### Data extracts ###

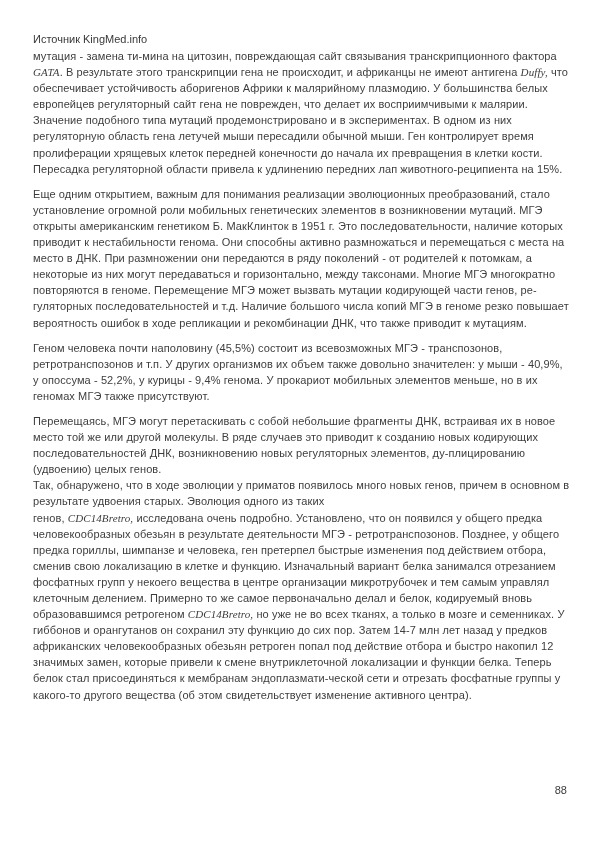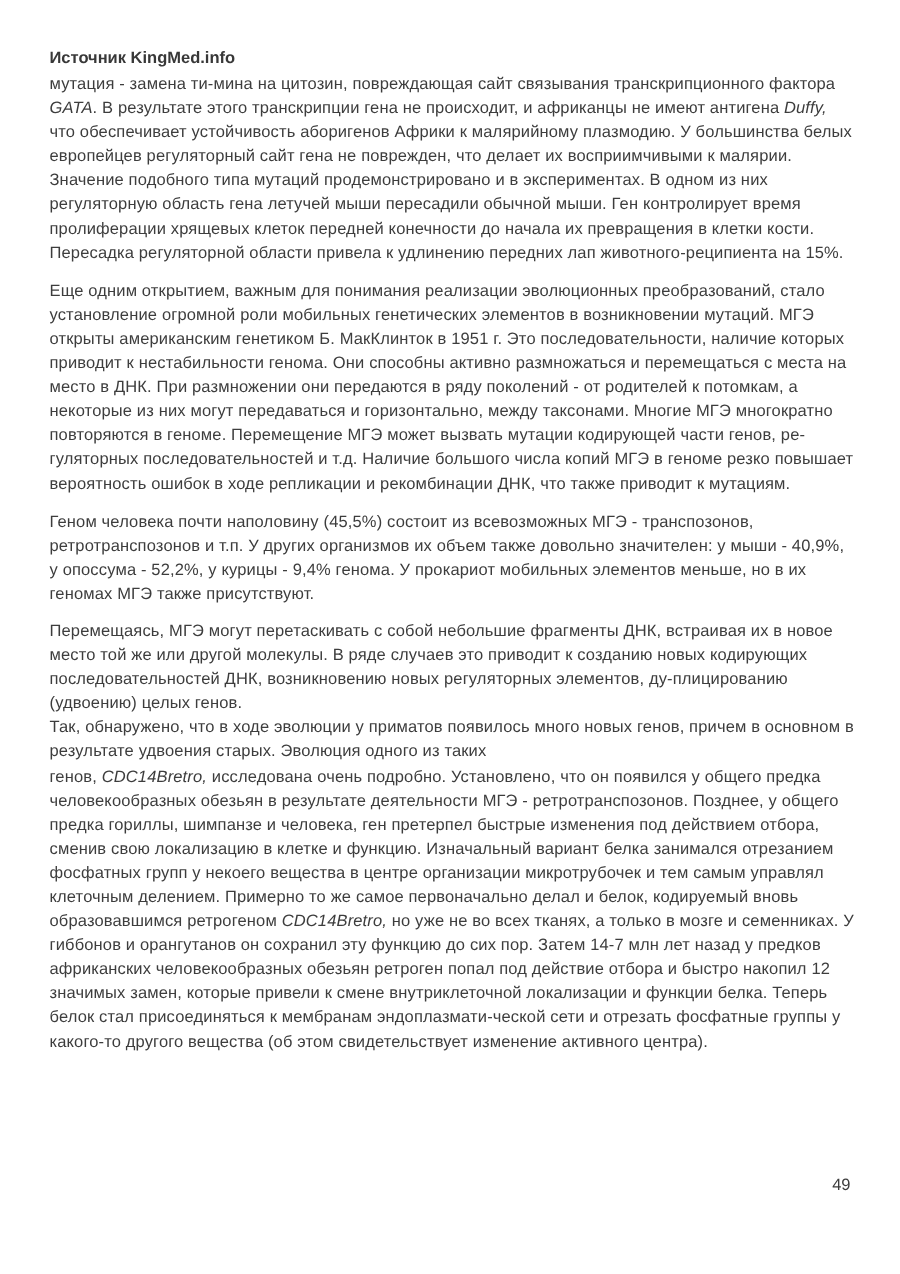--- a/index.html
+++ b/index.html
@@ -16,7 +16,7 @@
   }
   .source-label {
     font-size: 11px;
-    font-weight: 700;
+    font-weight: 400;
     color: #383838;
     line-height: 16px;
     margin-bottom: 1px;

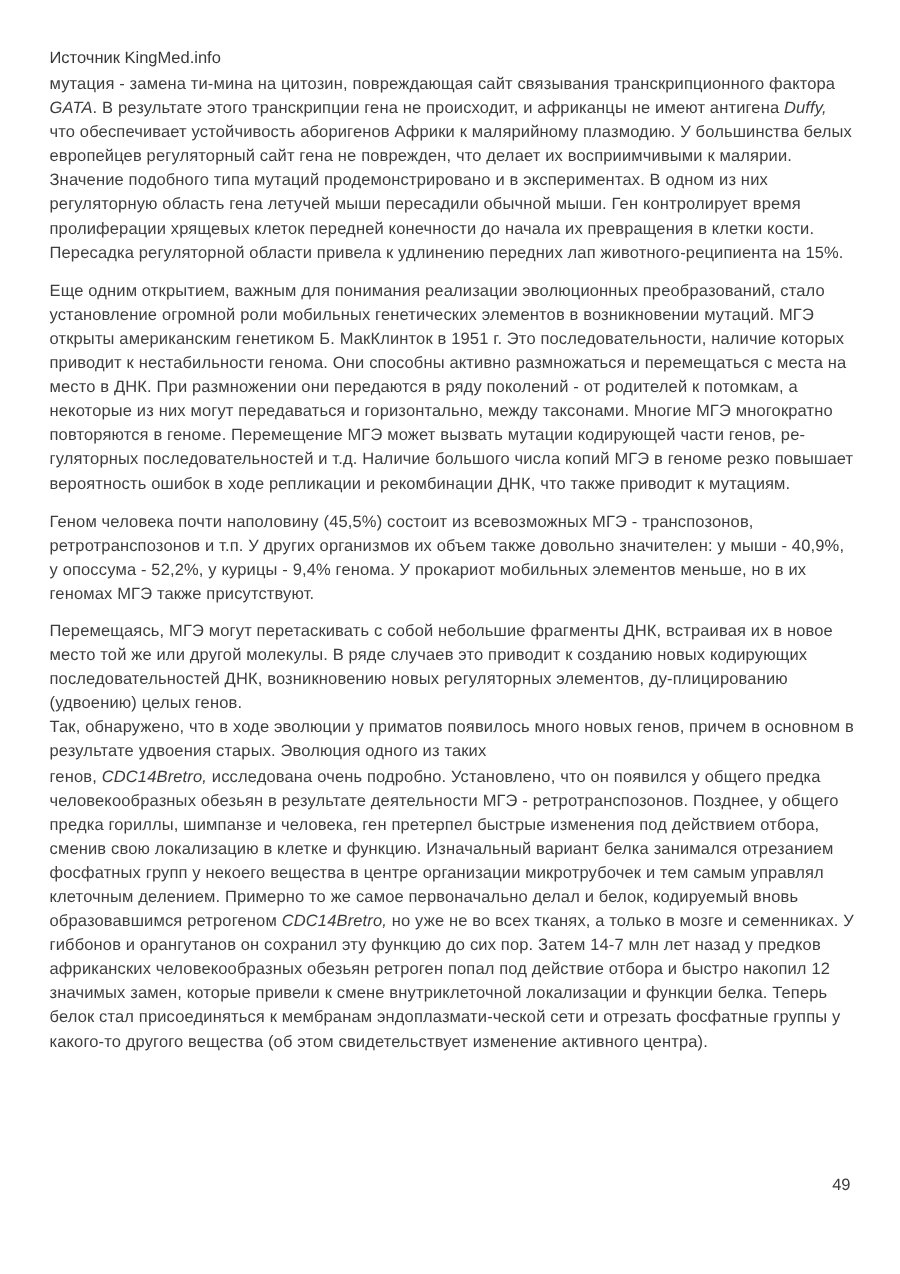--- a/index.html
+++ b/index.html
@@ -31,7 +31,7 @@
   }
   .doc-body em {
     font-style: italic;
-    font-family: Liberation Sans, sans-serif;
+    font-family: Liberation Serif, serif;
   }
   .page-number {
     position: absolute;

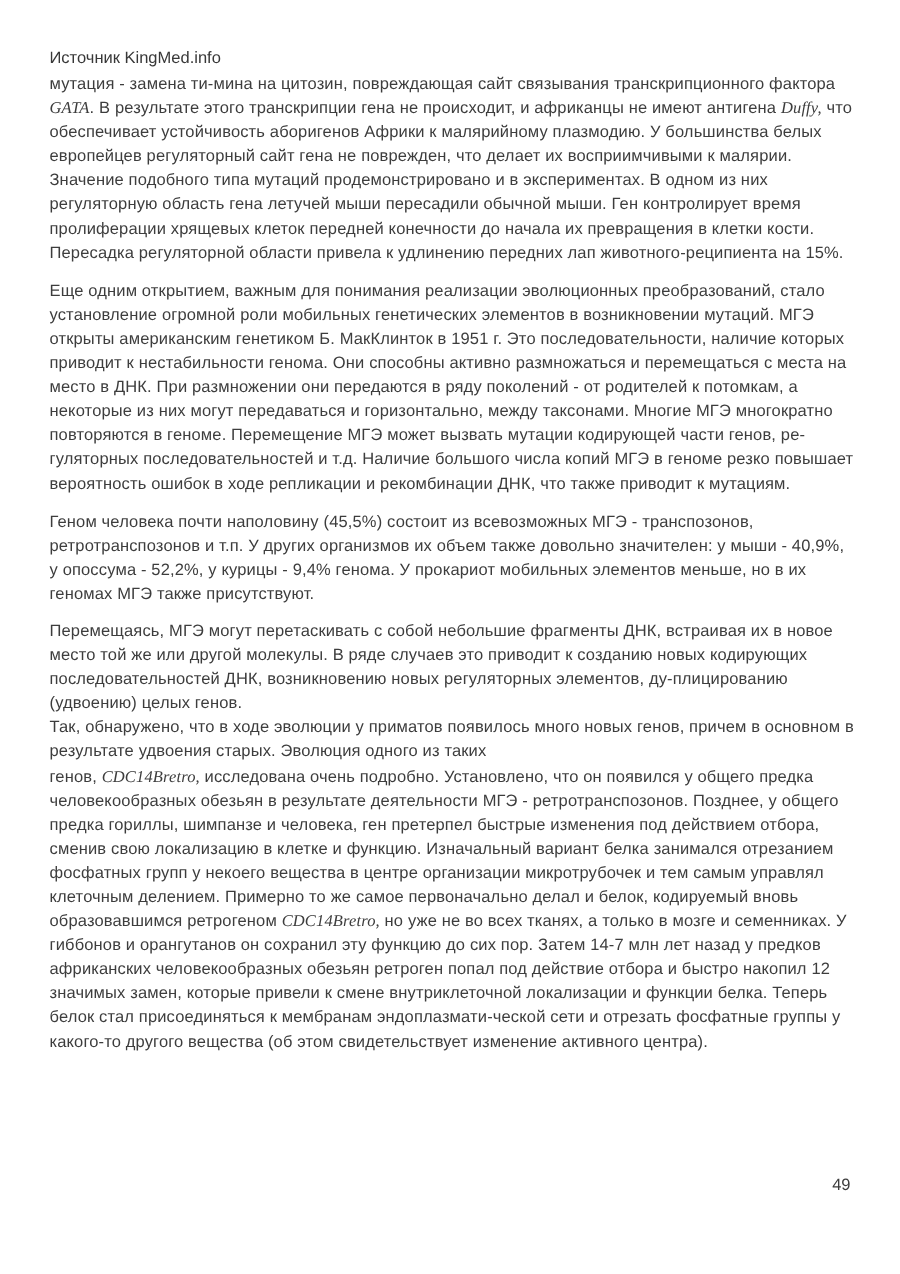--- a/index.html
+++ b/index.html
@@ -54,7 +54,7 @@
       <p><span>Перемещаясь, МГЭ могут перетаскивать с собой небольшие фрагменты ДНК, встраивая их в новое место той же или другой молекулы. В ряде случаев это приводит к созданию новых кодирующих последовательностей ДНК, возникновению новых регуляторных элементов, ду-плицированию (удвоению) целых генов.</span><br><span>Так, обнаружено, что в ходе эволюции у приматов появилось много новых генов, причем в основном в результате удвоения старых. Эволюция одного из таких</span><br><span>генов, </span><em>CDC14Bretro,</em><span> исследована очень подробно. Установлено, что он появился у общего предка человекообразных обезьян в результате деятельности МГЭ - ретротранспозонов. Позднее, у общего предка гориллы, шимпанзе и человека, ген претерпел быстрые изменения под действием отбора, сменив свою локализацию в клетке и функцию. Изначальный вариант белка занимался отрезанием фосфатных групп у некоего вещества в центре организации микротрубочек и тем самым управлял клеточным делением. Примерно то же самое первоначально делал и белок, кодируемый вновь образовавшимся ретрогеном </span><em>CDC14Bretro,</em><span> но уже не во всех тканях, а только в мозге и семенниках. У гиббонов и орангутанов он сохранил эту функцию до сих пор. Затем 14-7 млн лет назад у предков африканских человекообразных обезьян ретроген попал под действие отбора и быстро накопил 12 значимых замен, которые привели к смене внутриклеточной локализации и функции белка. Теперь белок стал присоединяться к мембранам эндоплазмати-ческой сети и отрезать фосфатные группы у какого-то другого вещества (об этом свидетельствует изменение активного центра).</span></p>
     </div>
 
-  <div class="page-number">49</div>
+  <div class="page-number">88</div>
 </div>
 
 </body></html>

###
### Data extracts ###

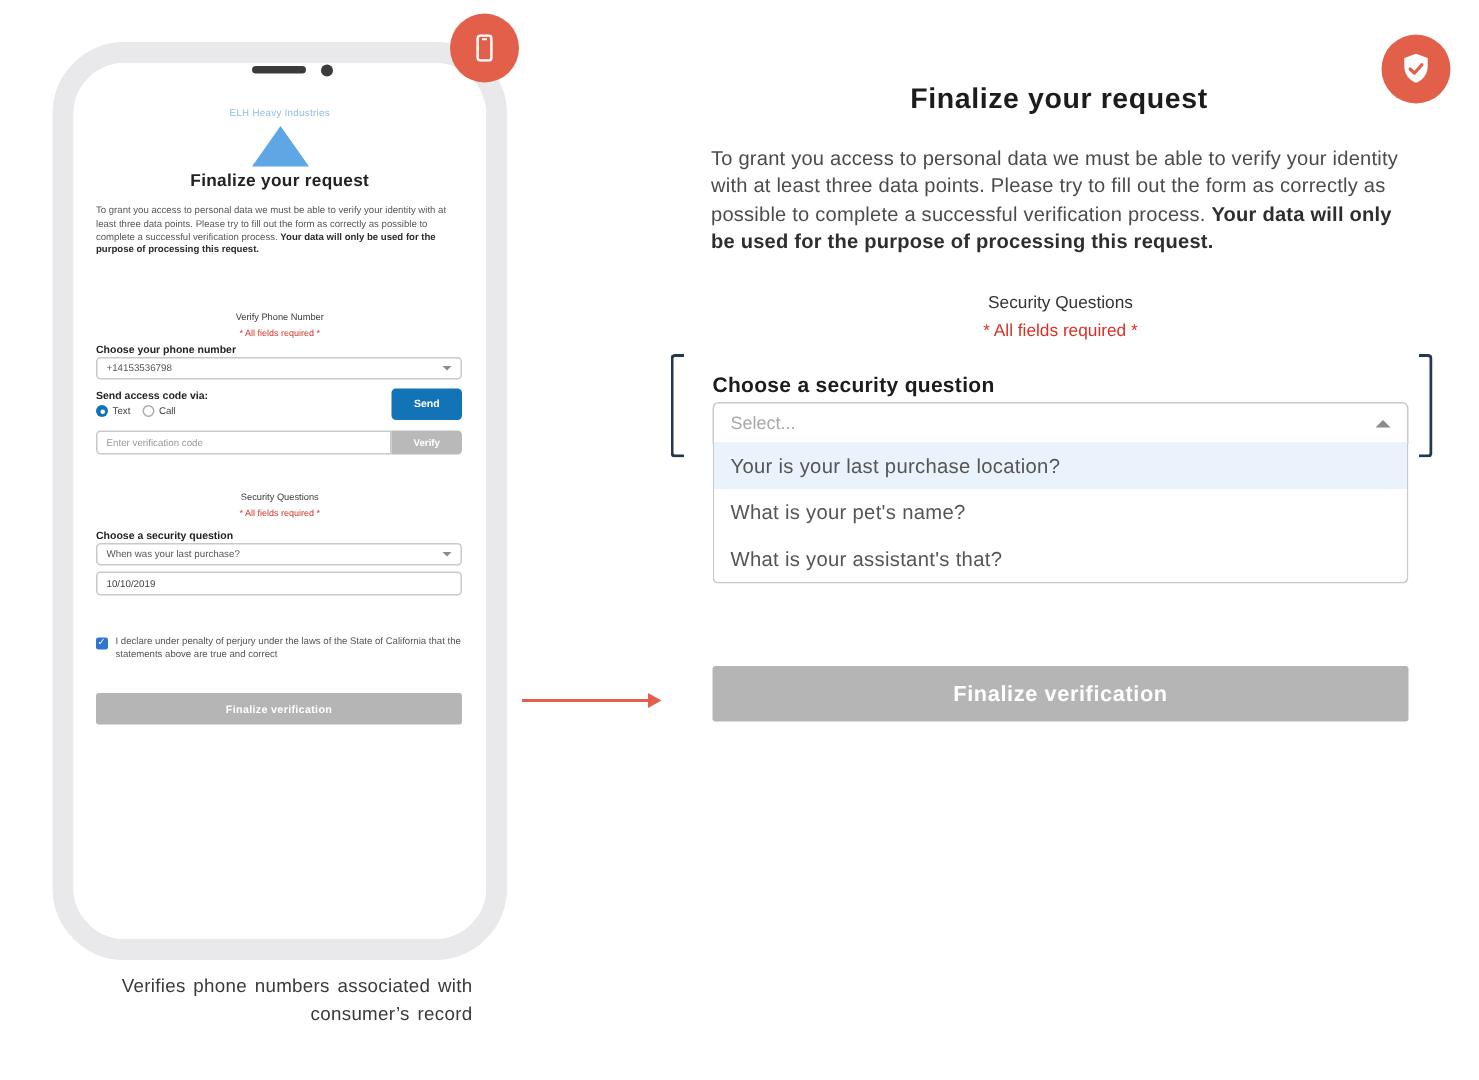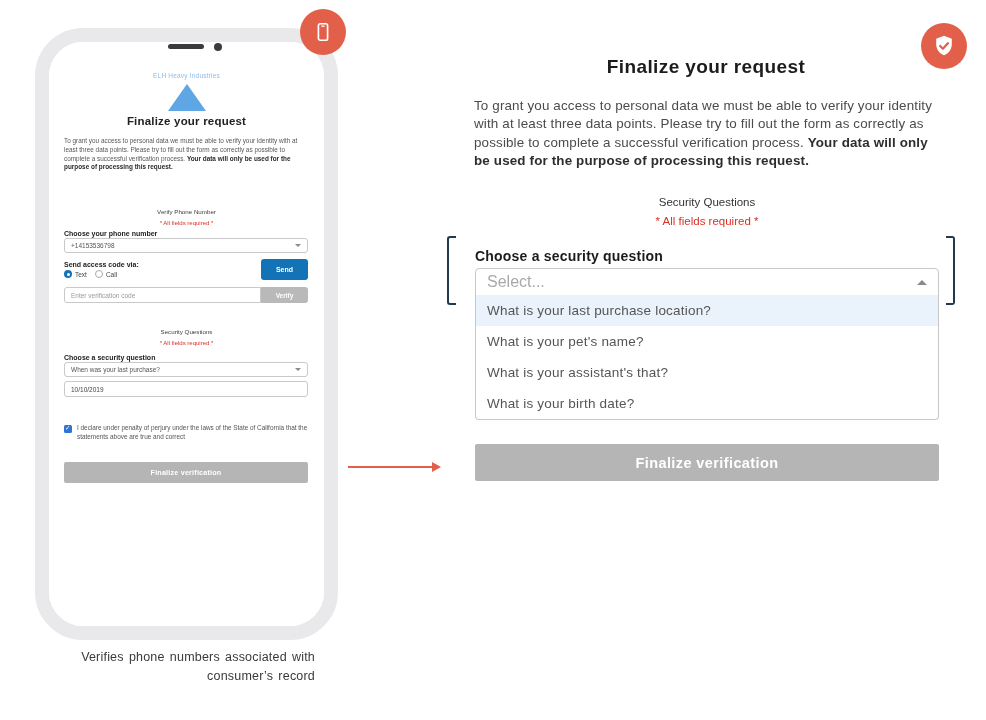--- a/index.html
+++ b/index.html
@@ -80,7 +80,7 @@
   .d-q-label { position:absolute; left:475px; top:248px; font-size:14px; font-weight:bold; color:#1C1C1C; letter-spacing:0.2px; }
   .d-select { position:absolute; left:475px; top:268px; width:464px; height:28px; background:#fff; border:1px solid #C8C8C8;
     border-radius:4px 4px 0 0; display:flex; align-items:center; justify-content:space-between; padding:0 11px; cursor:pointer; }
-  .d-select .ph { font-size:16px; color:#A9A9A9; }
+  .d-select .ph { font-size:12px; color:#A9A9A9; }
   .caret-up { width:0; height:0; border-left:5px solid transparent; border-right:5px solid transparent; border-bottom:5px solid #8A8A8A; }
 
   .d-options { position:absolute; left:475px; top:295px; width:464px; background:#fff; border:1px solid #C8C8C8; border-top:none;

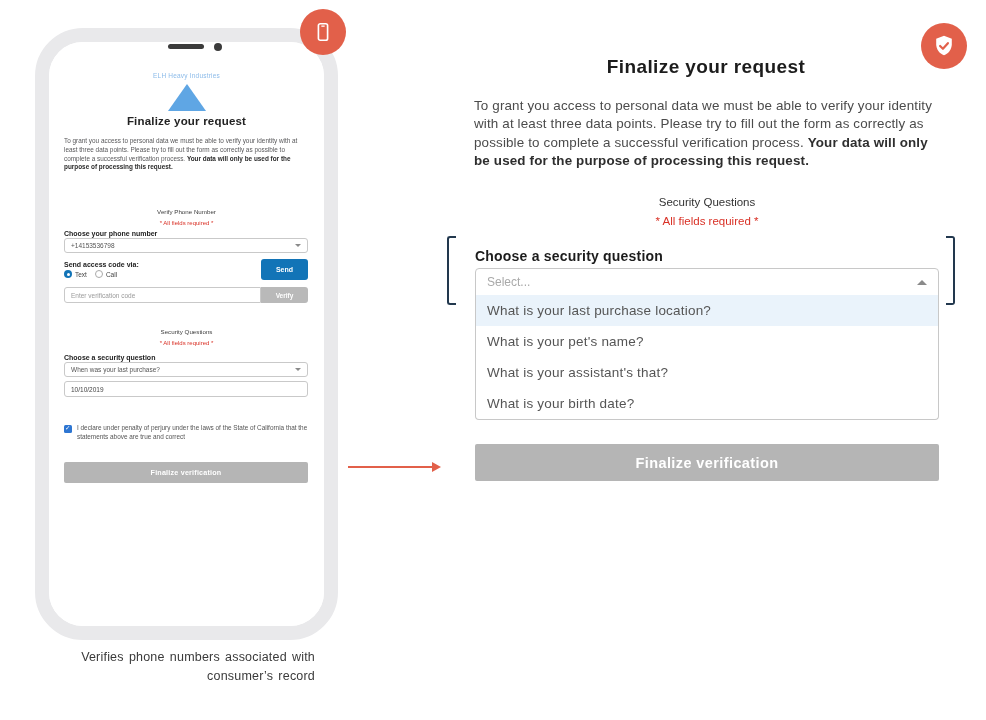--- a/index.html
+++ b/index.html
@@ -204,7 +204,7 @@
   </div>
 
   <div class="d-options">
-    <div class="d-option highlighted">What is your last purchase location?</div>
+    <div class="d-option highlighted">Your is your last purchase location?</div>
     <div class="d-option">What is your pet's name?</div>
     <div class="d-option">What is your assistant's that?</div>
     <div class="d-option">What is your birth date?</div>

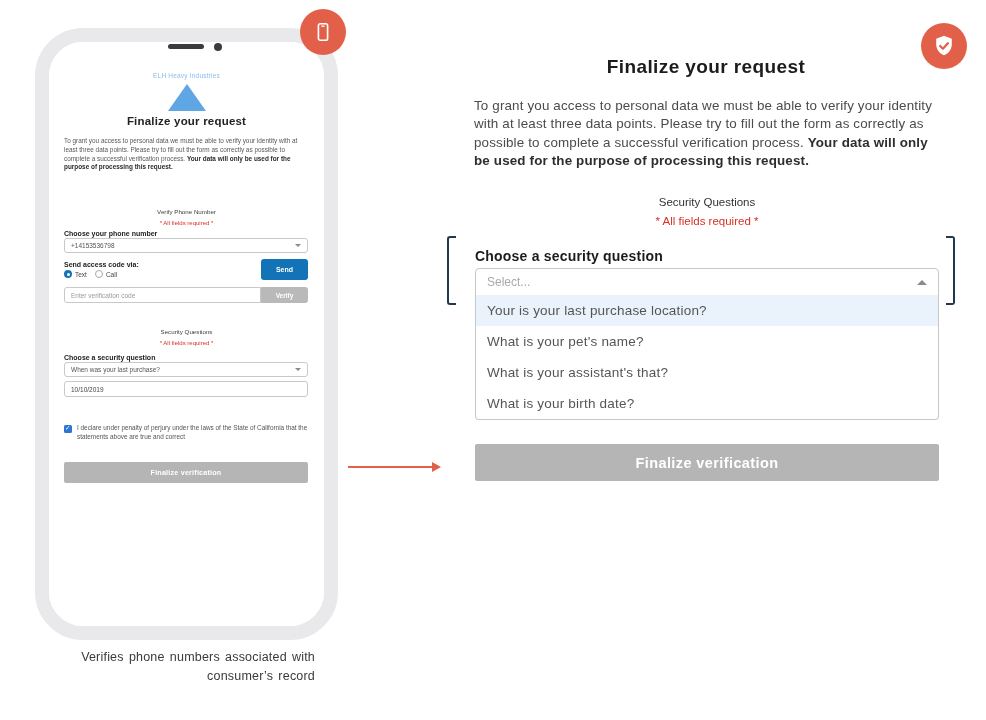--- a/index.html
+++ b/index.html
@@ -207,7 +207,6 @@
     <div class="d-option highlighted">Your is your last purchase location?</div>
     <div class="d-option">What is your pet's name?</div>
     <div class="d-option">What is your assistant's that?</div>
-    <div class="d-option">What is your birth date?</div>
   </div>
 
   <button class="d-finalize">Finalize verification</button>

###

• _Exercise requirements_: Which lines of the entries above contain the string "number"? Copy each one.

• _Answer section_:
   .page-number {
-  <div class="page-number">49</div>
+  <div class="page-number">88</div>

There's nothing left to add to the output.